Preserving Silent Features for Domain Generalization
Chujie Zhao, Tianren Zhang, Feng Chen
TL;DR
DG seeks robust generalization to unseen domains. The authors identify a feature-suppression effect where self-supervised silent features are downweighted during supervised fine-tuning, potentially harming DG performance. They model this with a Gaussian DG framework and show that preserving silent features can lower the test risk $R_ ext{test}$ under certain conditions, motivating STEP, which combines LP-FT and SWAD to retain silent features during training. Empirically, STEP-S achieves state-of-the-art or near-state-of-the-art results on five standard DG benchmarks, especially under large distribution shifts, and is compatible with existing DG methods to further improve generalization.
Abstract
Domain generalization (DG) aims to improve the generalization ability of the model trained on several known training domains over unseen test domains. Previous work has shown that self-supervised contrastive pre-training improves the robustness of the model on downstream tasks. However, in this paper, we find that self-supervised models do not exhibit better generalization performance than supervised models pre-trained on the same dataset in the DG setting.
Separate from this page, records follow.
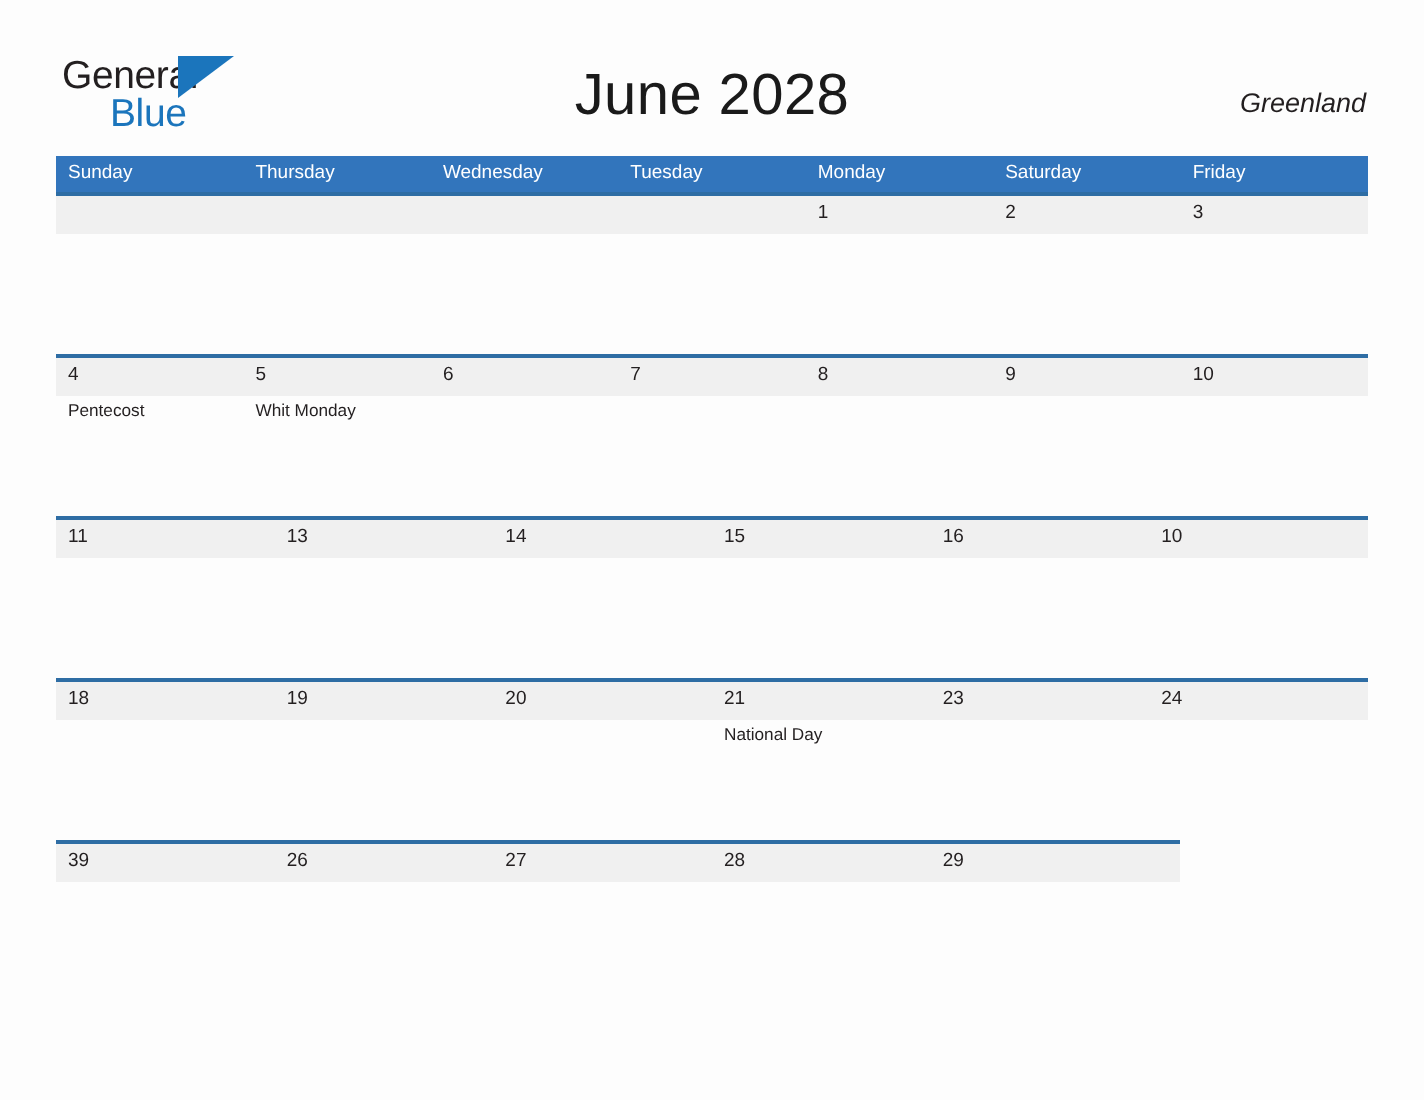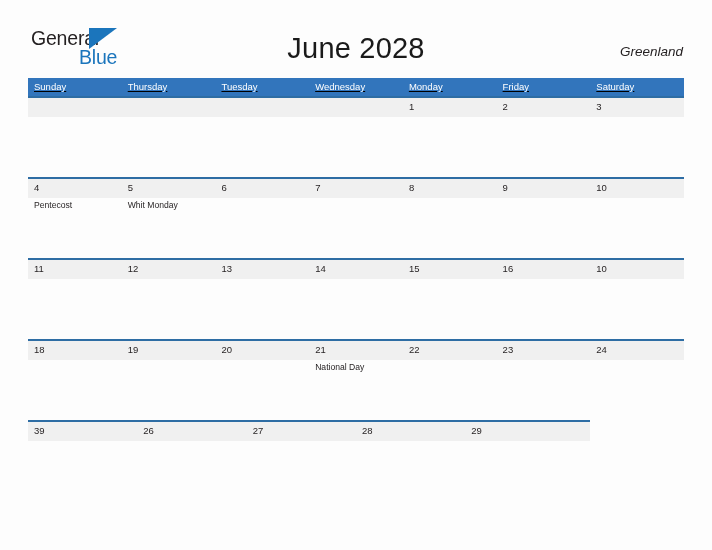--- a/index.html
+++ b/index.html
@@ -53,7 +53,6 @@
     letter-spacing: -0.2px;
     line-height: 22px;
     white-space: nowrap;
-    margin-left: 24px;
   }
   .logo-flag {
     position: absolute;

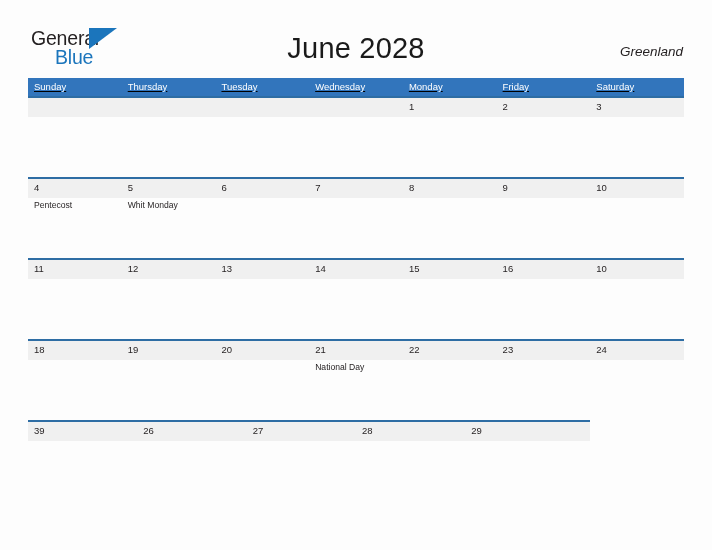--- a/index.html
+++ b/index.html
@@ -96,7 +96,6 @@
     display: flex;
     background: #3275BC;
     height: 18px;
-    text-decoration: underline;
   }
   .weekday {
     flex: 1 1 0;

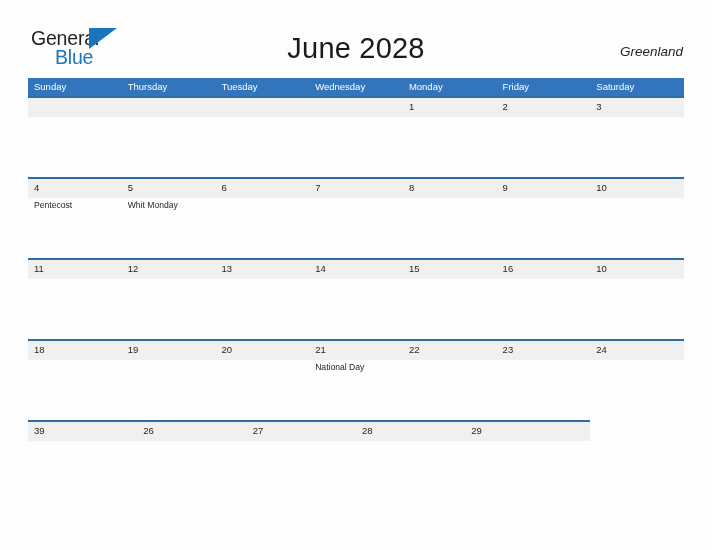--- a/index.html
+++ b/index.html
@@ -186,8 +186,8 @@
     <div class="weekday-row" style="background: rgb(50, 117, 188);">
       <div class="weekday">Sunday</div>
       <div class="weekday">Thursday</div>
+      <div class="weekday">Wednesday</div>
       <div class="weekday">Tuesday</div>
-      <div class="weekday">Wednesday</div>
       <div class="weekday">Monday</div>
       <div class="weekday">Friday</div>
       <div class="weekday">Saturday</div>

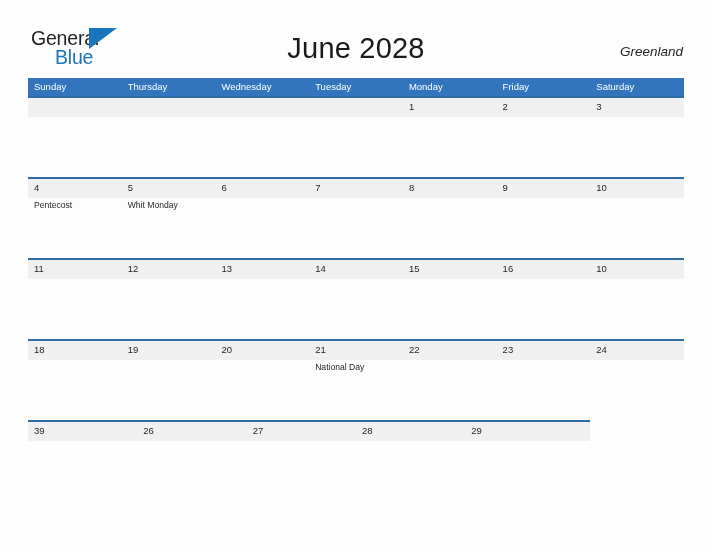--- a/index.html
+++ b/index.html
@@ -189,8 +189,8 @@
       <div class="weekday">Wednesday</div>
       <div class="weekday">Tuesday</div>
       <div class="weekday">Monday</div>
+      <div class="weekday">Saturday</div>
       <div class="weekday">Friday</div>
-      <div class="weekday">Saturday</div>
     </div>
 
     <div class="week">

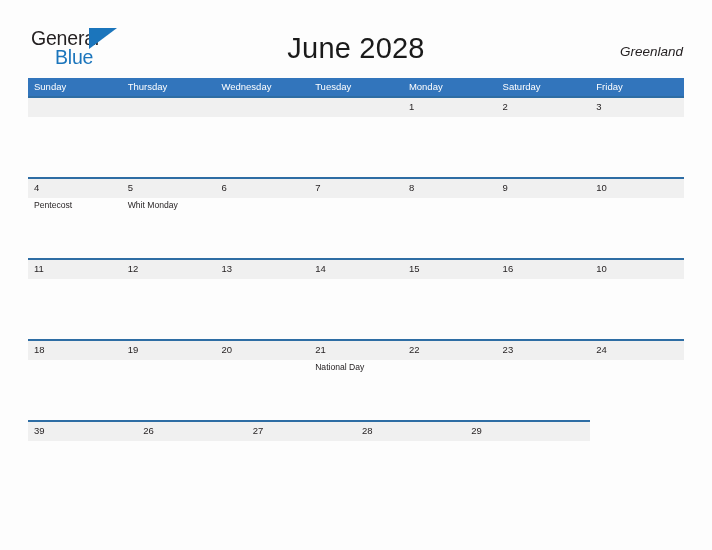--- a/index.html
+++ b/index.html
@@ -272,10 +272,6 @@
           <span class="day-event"></span>
         </div>
         <div class="day">
-          <span class="day-num">12</span>
-          <span class="day-event"></span>
-        </div>
-        <div class="day">
           <span class="day-num">13</span>
           <span class="day-event"></span>
         </div>

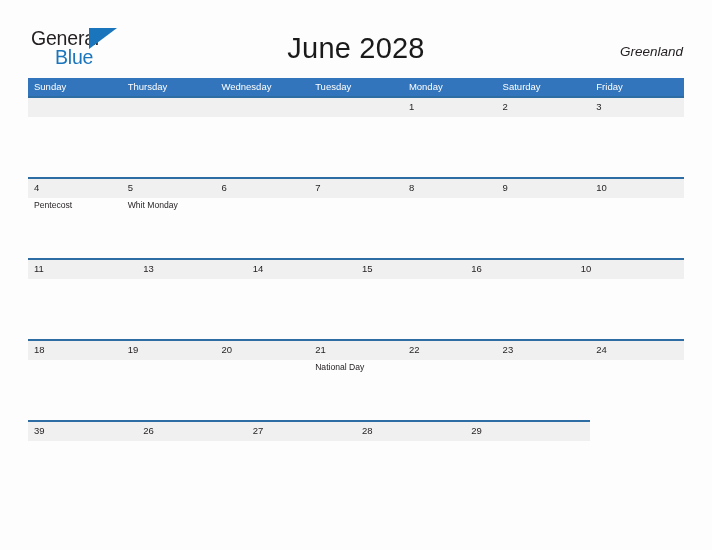--- a/index.html
+++ b/index.html
@@ -315,10 +315,6 @@
           <span class="day-event">National Day</span>
         </div>
         <div class="day">
-          <span class="day-num">22</span>
-          <span class="day-event"></span>
-        </div>
-        <div class="day">
           <span class="day-num">23</span>
           <span class="day-event"></span>
         </div>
We argue that this is owing to the fact that the richer intra-class discriminative features extracted by self-supervised contrastive learning, which we term silent features, are suppressed during supervised fine-tuning. These silent features are likely to contain features that are more generalizable on the test domain. In this work, we model and analyze this feature suppression phenomenon and theoretically prove that preserving silent features can achieve lower expected test domain risk under certain conditions. In light of this, we propose a simple yet effective method termed STEP (Silent Feature Preservation) to improve the generalization performance of the self-supervised contrastive learning pre-trained model by alleviating the suppression of silent features during the supervised fine-tuning process. Experimental results show that STEP exhibits state-of-the-art performance on standard DG benchmarks with significant distribution shifts.